Change listing data:
===============
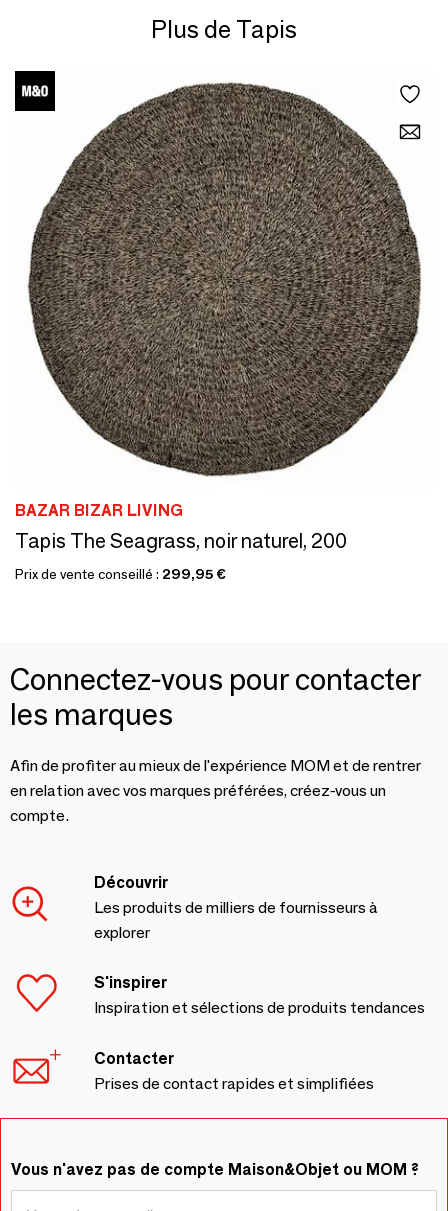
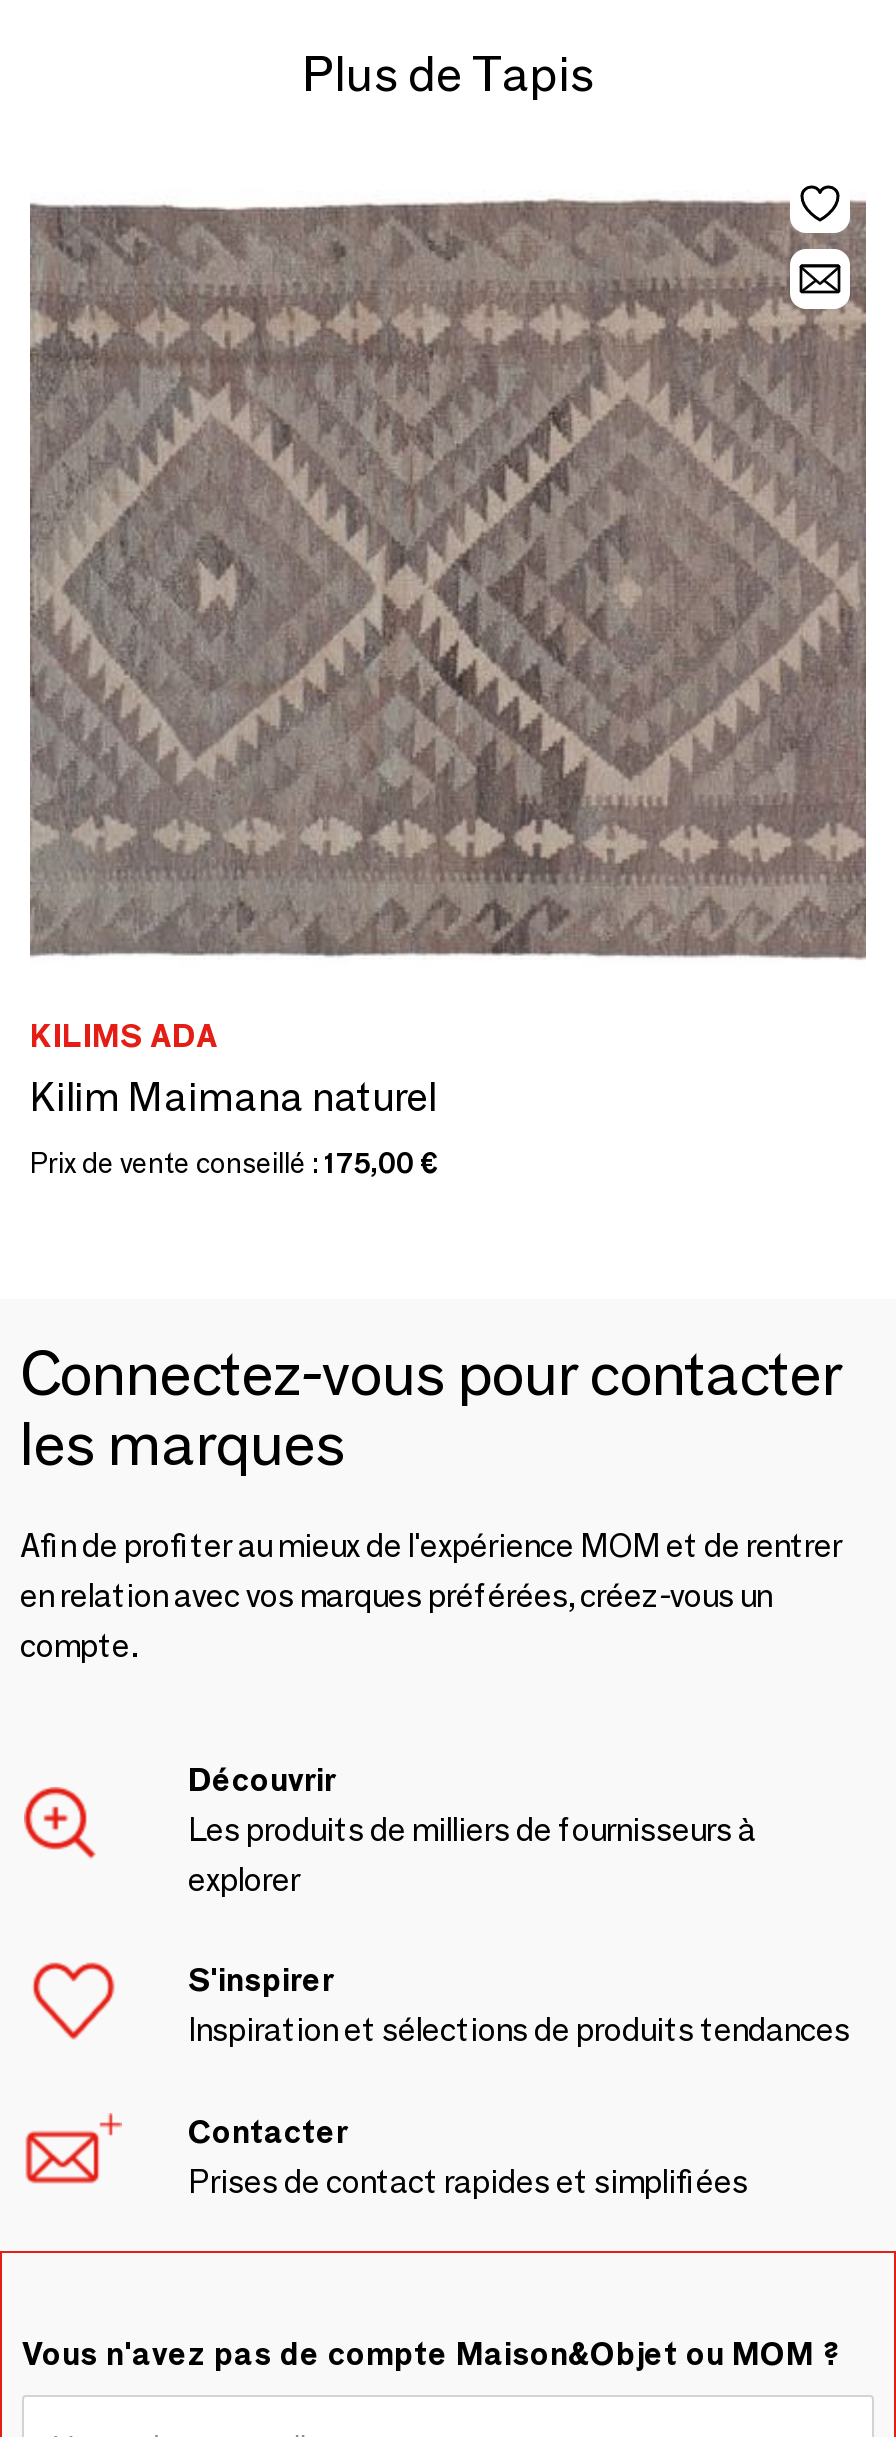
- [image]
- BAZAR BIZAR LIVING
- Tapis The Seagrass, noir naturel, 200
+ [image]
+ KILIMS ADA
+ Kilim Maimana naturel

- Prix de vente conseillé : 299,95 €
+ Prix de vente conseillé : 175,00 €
===============
The task: Within the data above, filter for lines containing the word "Prix" and copy each one.

Result for this task:
- Prix de vente conseillé : 299,95 €
+ Prix de vente conseillé : 175,00 €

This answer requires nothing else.